Sou um mentiroso! Cedo aprendi a mentir, antes mesmo de o perceber.

Somos todos mentirosos, isso é uma certeza.

Uns fazem mentiras simpáticas, inocentes, outras mais maldosas, interesseiras e canalhas; outras ainda expectáveis, alguns vão longe demais nas suas mentiras e muitas mentiras nunca são reveladas!

D. Quixote mentia a si mesmo convictamente e Sancho Pança mentia acreditar no seu amo. Cervantes foi (e é) adorado por escrever um romance que nada tinha de verdade, facto inédito até então.

Mentir é o mais natural! Os animais mentem maravilhosamente, porque desejam disfarçar-se, para se defenderem ou atacarem inesperadamente. E até algumas plantas mentem transformando-se intencionalmente. Os Seres Humanos souberam fazer disso uma arte, a arte de mentir.

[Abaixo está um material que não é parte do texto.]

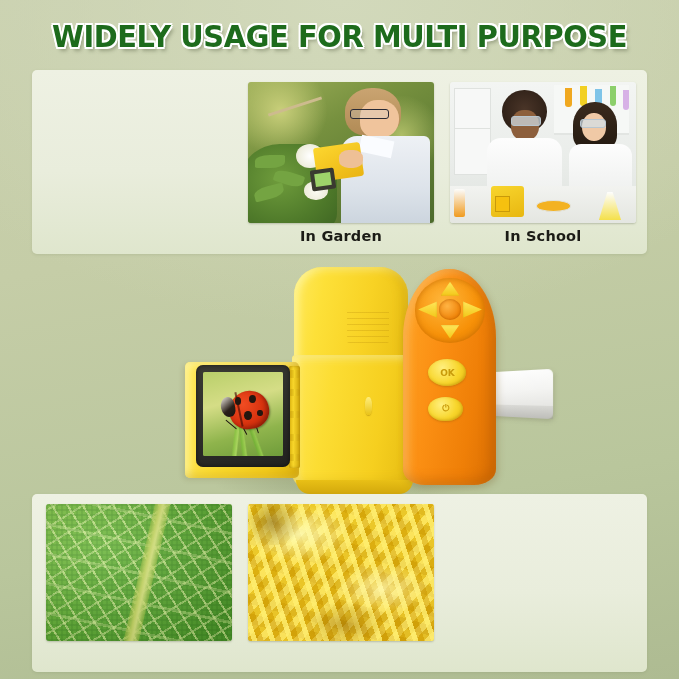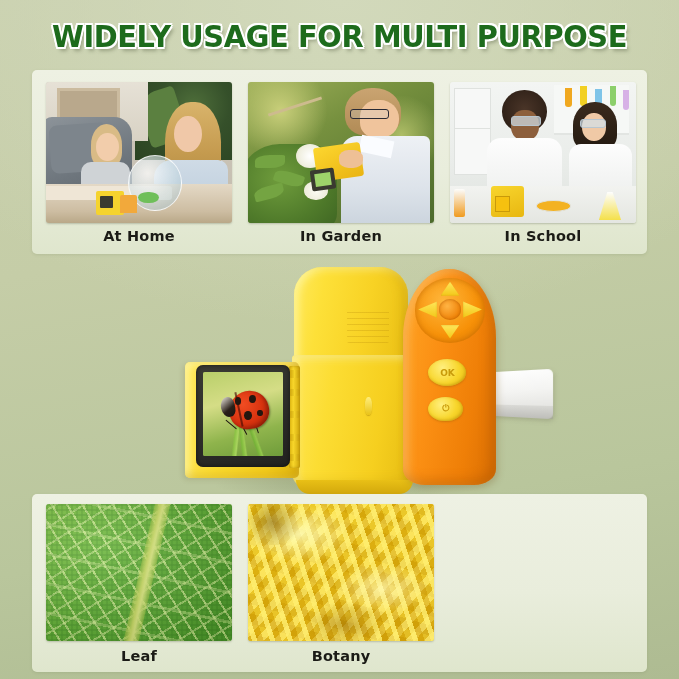--- a/index.html
+++ b/index.html
@@ -361,29 +361,6 @@
 
   <div class="panel" id="panel-top">
 
-    <div class="cell" style="left:14px;width:186px;">
-      <div class="photo ph-home">
-        <div class="inner">
-          <div class="home-plant"></div>
-          <div class="home-wall"></div>
-          <div class="home-shelf"></div>
-          <div class="home-sofa"></div>
-          <div class="home-cushion"></div>
-          <div class="home-mom-hair"></div>
-          <div class="home-mom-face"></div>
-          <div class="home-mom-top"></div>
-          <div class="home-girl-hair"></div>
-          <div class="home-girl-face"></div>
-          <div class="home-girl-top"></div>
-          <div class="home-table"></div>
-          <div class="home-tabletop"></div>
-          <div class="home-bowl"></div>
-          <div class="home-device"></div>
-          <div class="home-device2"></div>
-        </div>
-      </div>
-      <div class="caption">At Home</div>
-    </div>
 
     <div class="cell" style="left:216px;width:186px;">
       <div class="photo ph-garden">

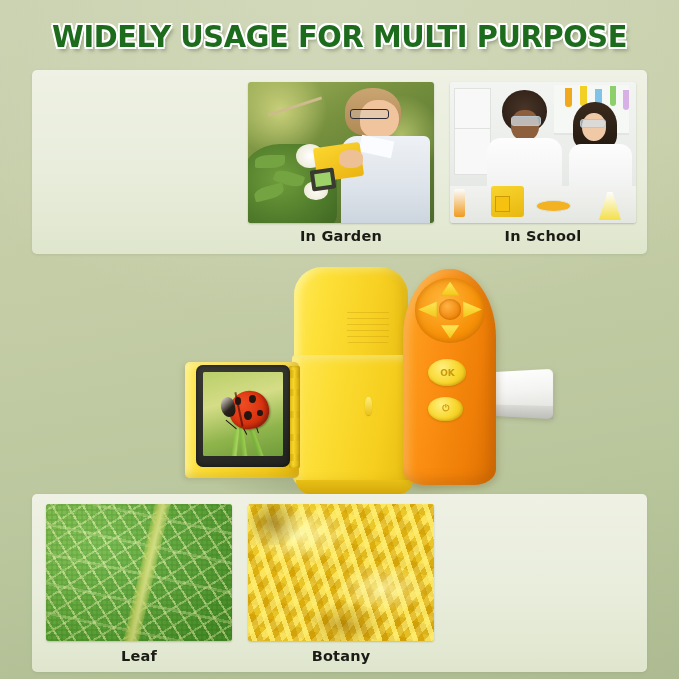--- a/index.html
+++ b/index.html
@@ -481,7 +481,6 @@
           <div class="leaf-shade"></div>
         </div>
       </div>
-      <div class="caption">Leaf</div>
     </div>
 
     <div class="cell" style="left:216px;width:186px;">

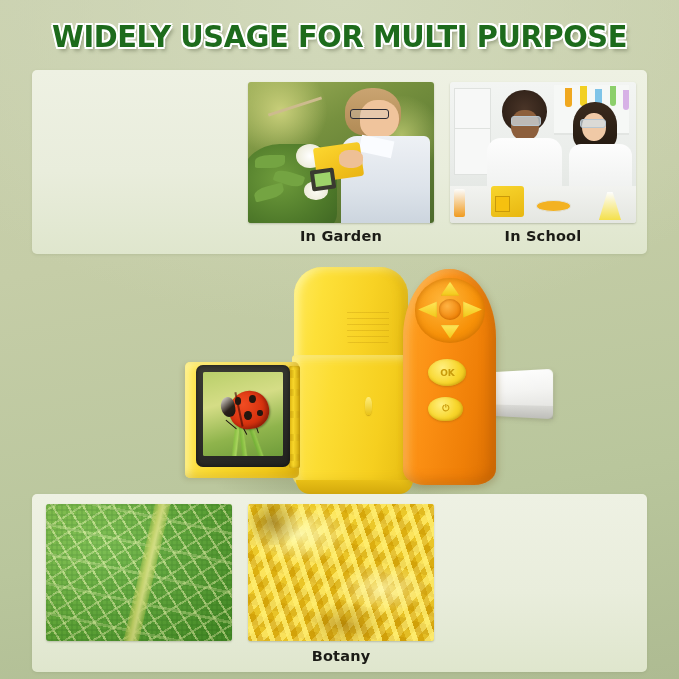--- a/index.html
+++ b/index.html
@@ -491,7 +491,6 @@
           <div class="bot-dark"></div>
         </div>
       </div>
-      <div class="caption">Botany</div>
     </div>
 
   </div>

Mentir não é exactamente o contrário da verdade. Mentir exige criatividade, enganar e gerar “realidades”. É uma criação do sujeito, que assim sente possuir ou quase controlar uma porção da realidade.

Para o polígrafo, a mentira é que é notícia, ou melhor, o acto de mentir, a que Oscar Wilde atribuía a “beleza de dizer não-verdades”.

Porém, apesar de criarmos mentiras, algumas tão prazerosas que nem nos damos verdadeiramente pela sua conta, no íntimo sabemos que a verdade, mesmo que temida, irá impor-se.

O “Outro” irá estar lá para a veicular, expressando-a em verbos ou actos, escrevendo, gritando ou silenciando-se, confrontando ou organizando-se institucionalmente para se esbarrar com a nossa mentira.

Tendo sido fomentadas com propósitos de liberdade e igualitarismo, as redes sociais parecem diabolicamente potencializar a função sádica da mentira sobre este “Outro”, pretendendo assim alcançar um triunfo, um controlo sobre a verdade da realidade do “Outro”, evitando a reversão de uma eventual humilhação.

As características de algumas aplicações virtuais alimentam particularmente a estranha tentação de distorcer ilimitadamente a percepção, as crenças e os valores que a mentira engenhosamente constrói. As redes sociais podem ser usadas para múltiplas actividades, algumas determinantes, extraordinárias e que têm revolucionado as vidas de todos nós. A intencionalidade do seu uso é que é diferenciador.

Todos conhecemos pequenos Trumps, prepotentes no seu mundo, banindo ou desviando-se da verdade incomodativa. Gente pouco sã, ego centrada e habitualmente inofensiva. Parece que através de usos engenhosos das redes sociais conseguem crescer numa virtualidade mentirosa e difícil de delimitar, num exponencial delirante.

Já o assistir à mentira vivenciada de um colectivo furioso e cego, que destrói, mata e invade provoca uma estranheza angustiante e incrédula, de qualidade diferente. Ali a verdade morreu, a verdade do “Outro”, de “Todos Nós”, das nossas percepções e das nossas ideias. Se não há verdade, para quê criar ideias, discuti-las ou combater por elas?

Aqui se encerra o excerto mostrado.